At home you could set out on the Rebels, Radicals and the Red Flag walking tour (starting from Barbican tube in London, 2pm every Sunday), which opens up the seditious historical background to Farringdon, Smithfield and Clerkenwell. My guide last Sunday turned out to be a London cabbie when not regaling people gory details of rebels being hung, drawn and quartered. He shows a side of London that makes you glad to be in the 20th century.

Although the streets around Clerkenwell Green now house publishing companies and glossy PR agencies, you learn this modest open space was the site of the first May Day march to campaign for the eight-hour working day. Lenin's workplace was nearby, as was the place where the lyrics of The Red Flag were composed.

Being red and dead seems to help a great deal with popularity, as the stream of camera-laden visitors to Karl Marx's grave at Highgate Cemetery in north London attests. Tourists, Trotskyites and even Tories can't help but be awestruck by this massive sculpture of the theoretician's head, surrounded by the gravestones of comrades from around the world. Delegations from Eastern bloc countries used to visit regularly in full uniform. Today the visits are less frequent, although there was some trouble recently with Chinese visitors who were caught scaling the cemetery's wall before opening time.

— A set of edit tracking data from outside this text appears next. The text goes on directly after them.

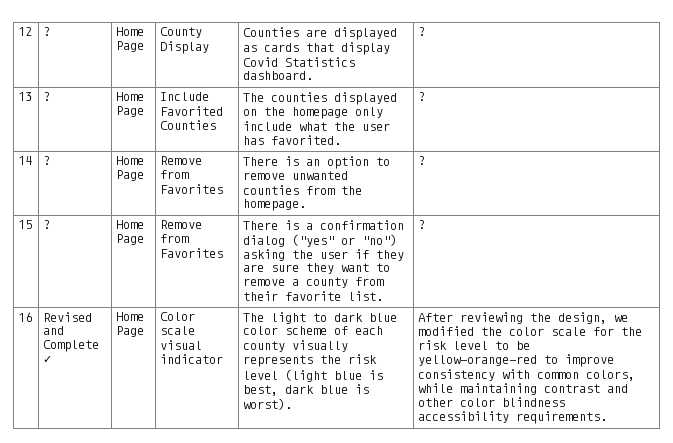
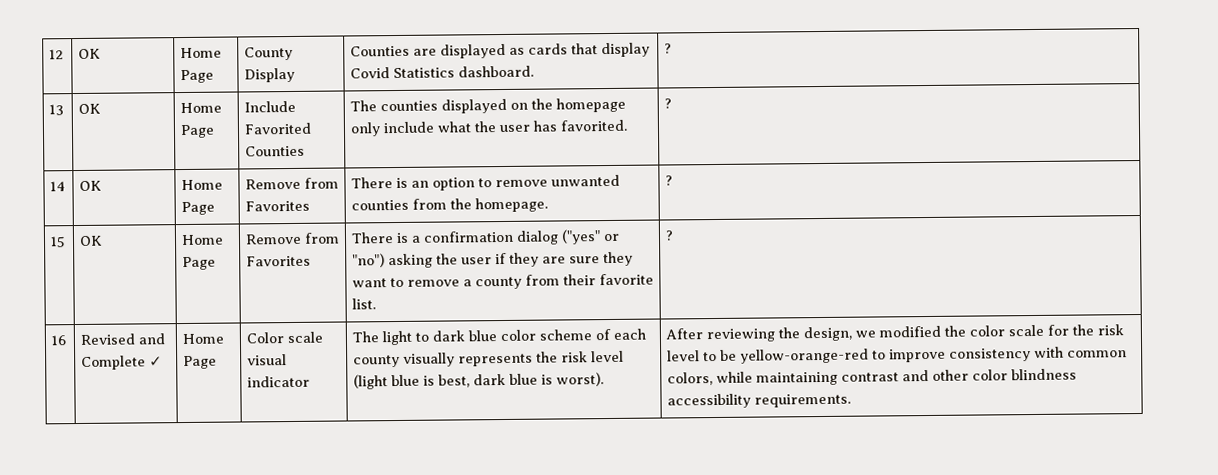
[43,27,51,36] ? -> [77,48,101,60] OK
[43,92,51,101] ? -> [77,103,101,115] OK
[43,156,51,165] ? -> [78,180,102,191] OK
[43,220,51,229] ? -> [78,235,103,246] OK

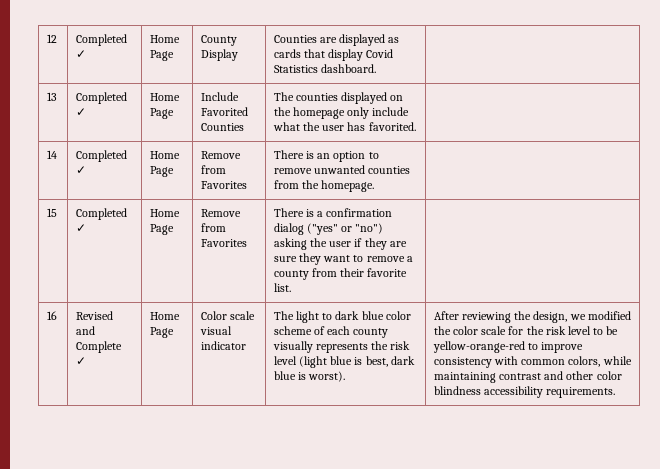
[77,48,101,60] OK -> [76,34,128,46] [76,50,87,58] Completed ✓
[663,43,672,54] ? -> (377, 68) none
[77,103,101,115] OK -> [76,92,128,104] [76,108,87,116] Completed ✓
[663,98,672,109] ? -> (416, 126) none
[78,180,102,191] OK -> [76,150,128,162] [76,166,87,174] Completed ✓
[664,175,673,186] ? -> (375, 186) none
[78,235,103,246] OK -> [76,208,128,220] [76,224,87,232] Completed ✓
[664,230,674,241] ? -> (292, 287) none

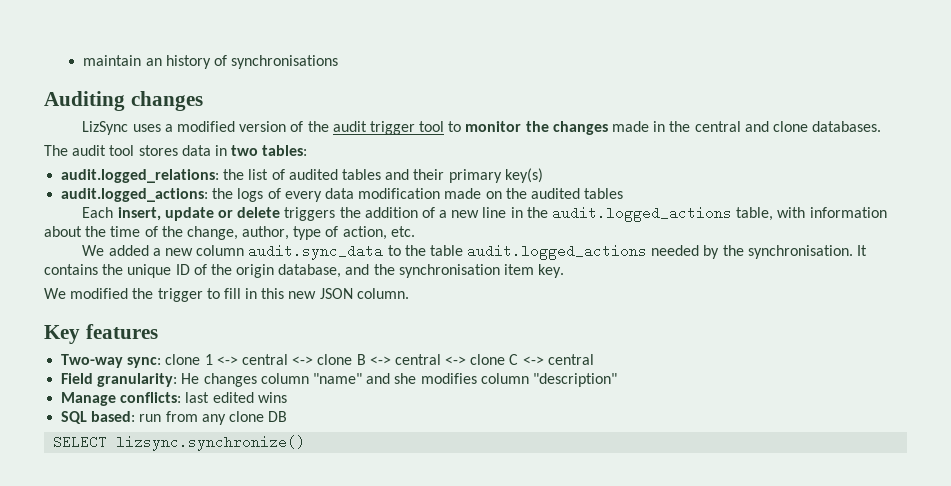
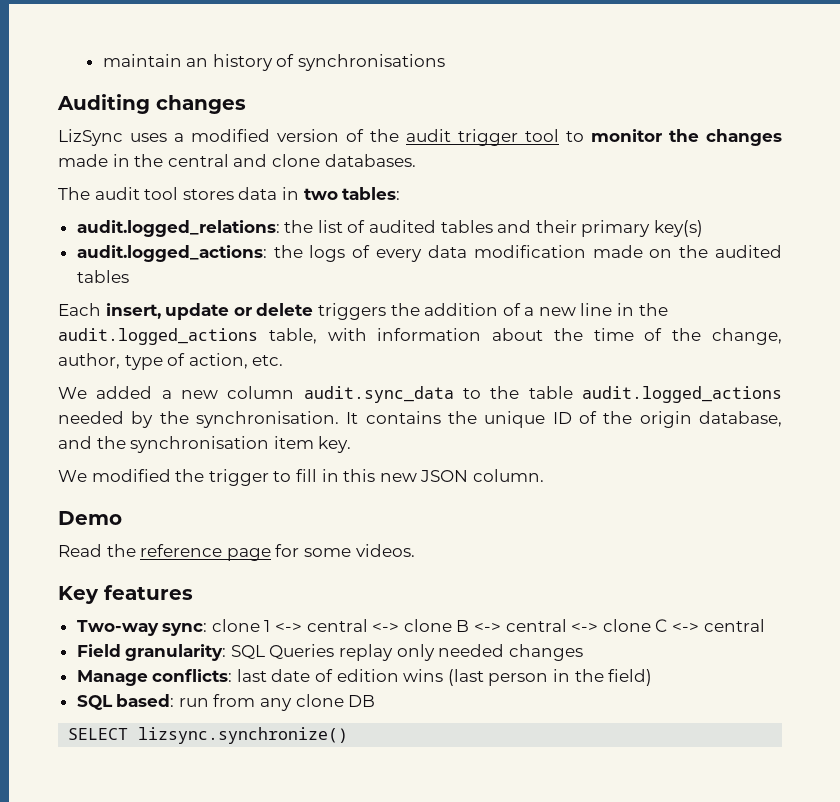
(409, 293) none -> [58,511,122,525] [58,544,415,561] // Demo // Read the reference page for some videos.
[181,373,617,387] [61,392,287,406] He changes column "name" and she modifies column "description" // Manage conflicts: last edited wins -> [230,644,583,661] [76,669,653,686] SQL Queries replay only needed changes // Manage conflicts: last date of edition wins (last person in the field)

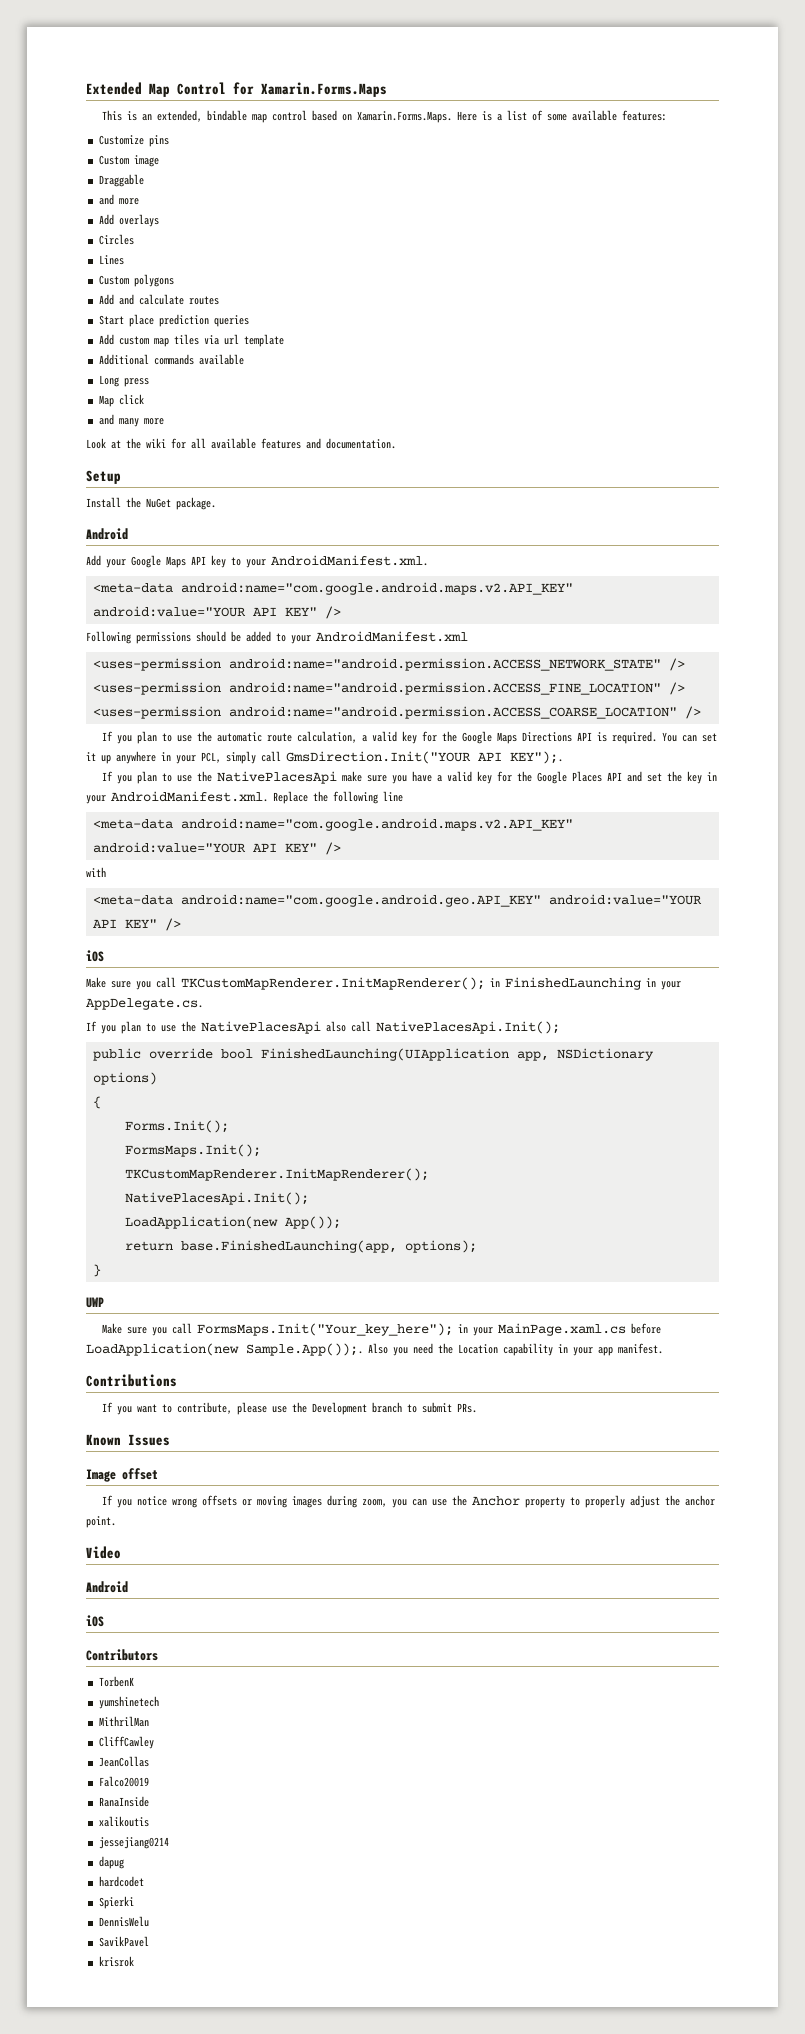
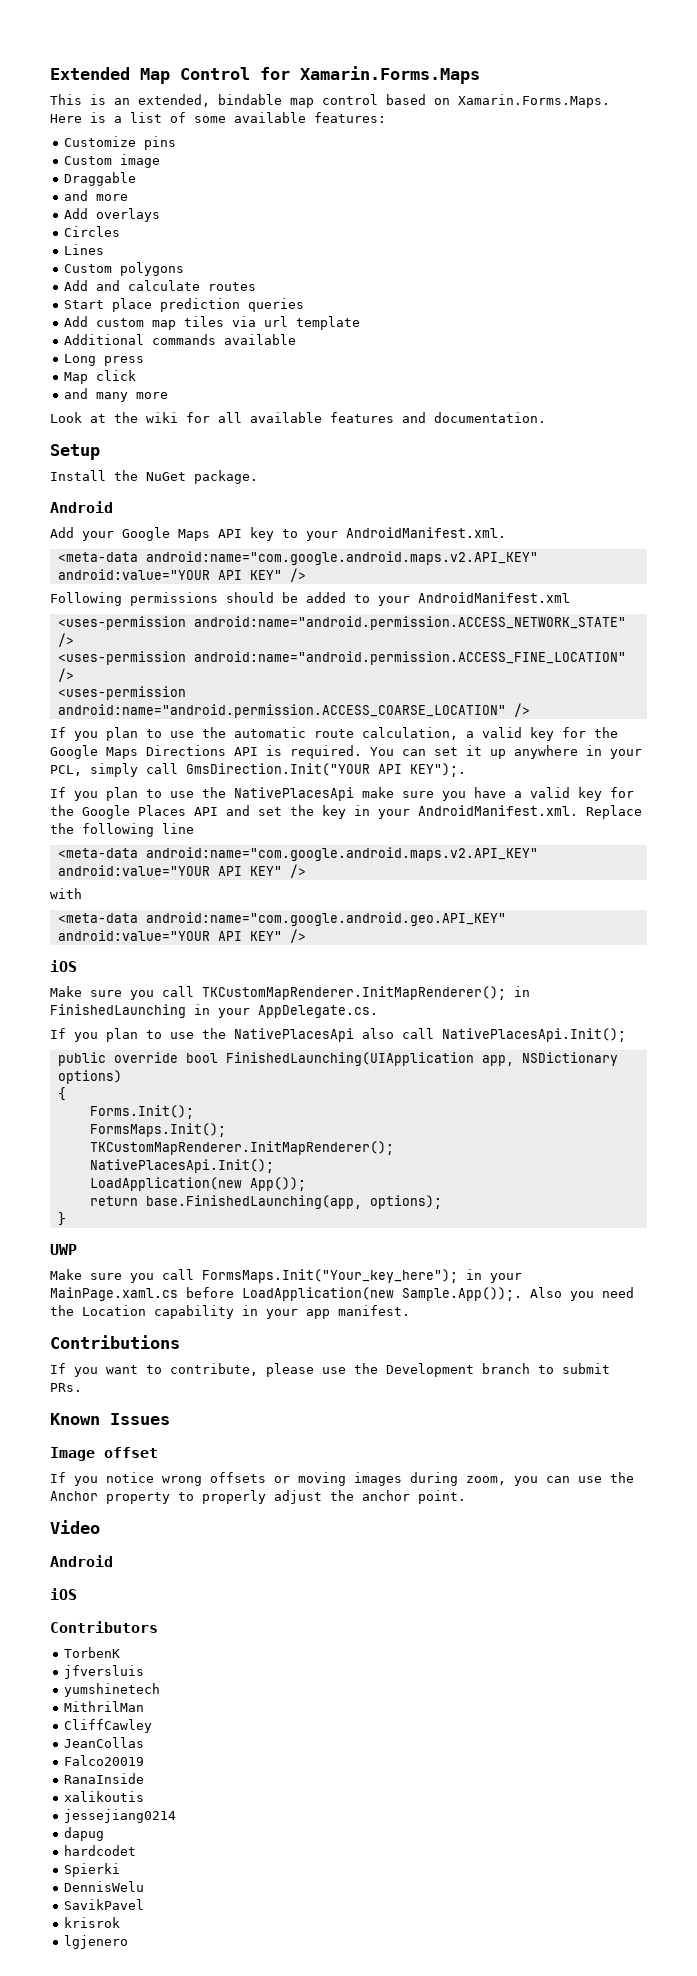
(134, 1681) none -> [64,1665,145,1679] // jfversluis
(134, 1961) none -> [64,1935,129,1949] // lgjenero

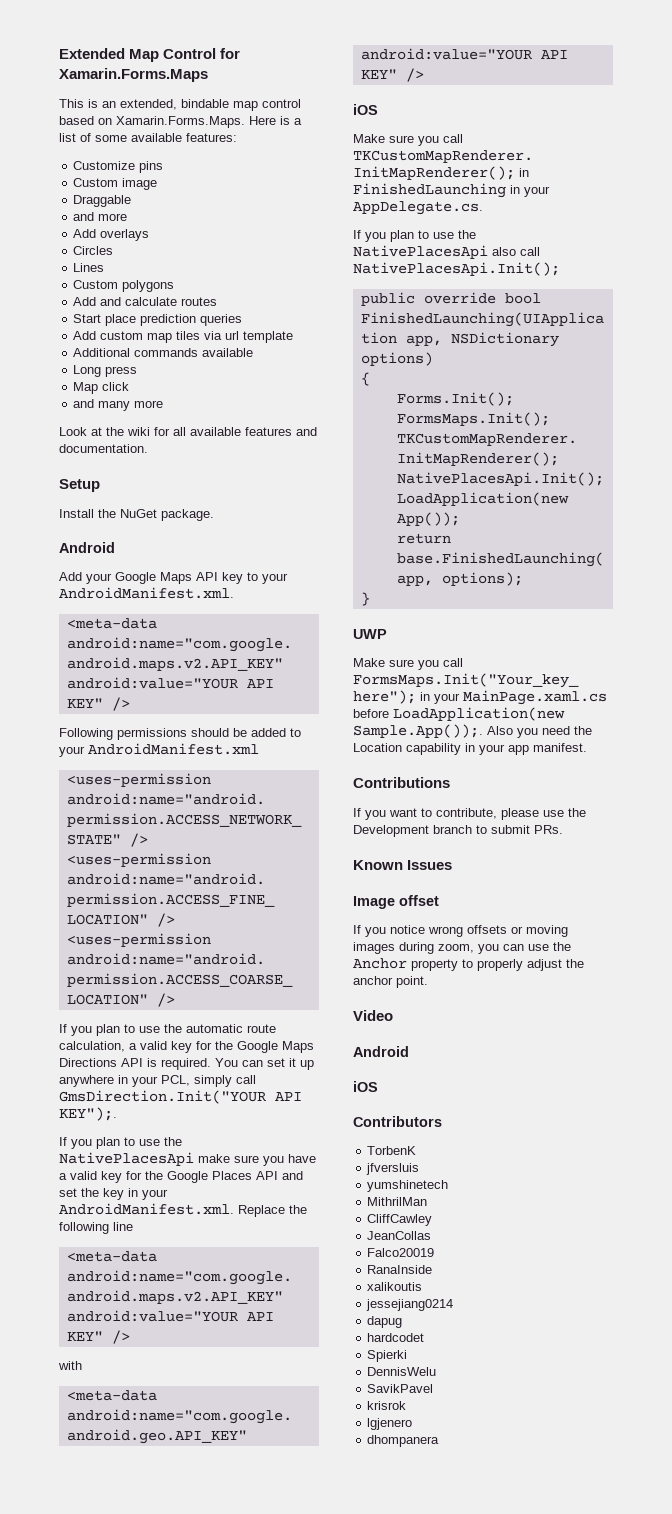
(129, 1942) none -> [367,1435,440,1447] // dhompanera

After paying your respects, stroll to Lauderdale House - a chic place to discuss the conditions of the working class while being revoltingly (sic) bourgeois and tucking into a cappuccino and salmon pancakes. There is no red flag flying, but as the house was donated to the people of London, was once owned by the GLC, and now houses a community arts centre, Karl Marx would be proud of it.

REVOLUTIONARY ROUTES

Progressive Tours, 12 Porchester Place, London W2 2BS; 0171-262 1676.

Rebels, Radicals and the Red Flag tour; meet at Barbican tube at 2pm; adults pounds 4, concs pounds 3; 0171-281 5373.

Highgate Cemetery, Swain's Lane, London N6 6PJ; 0181-340 1834.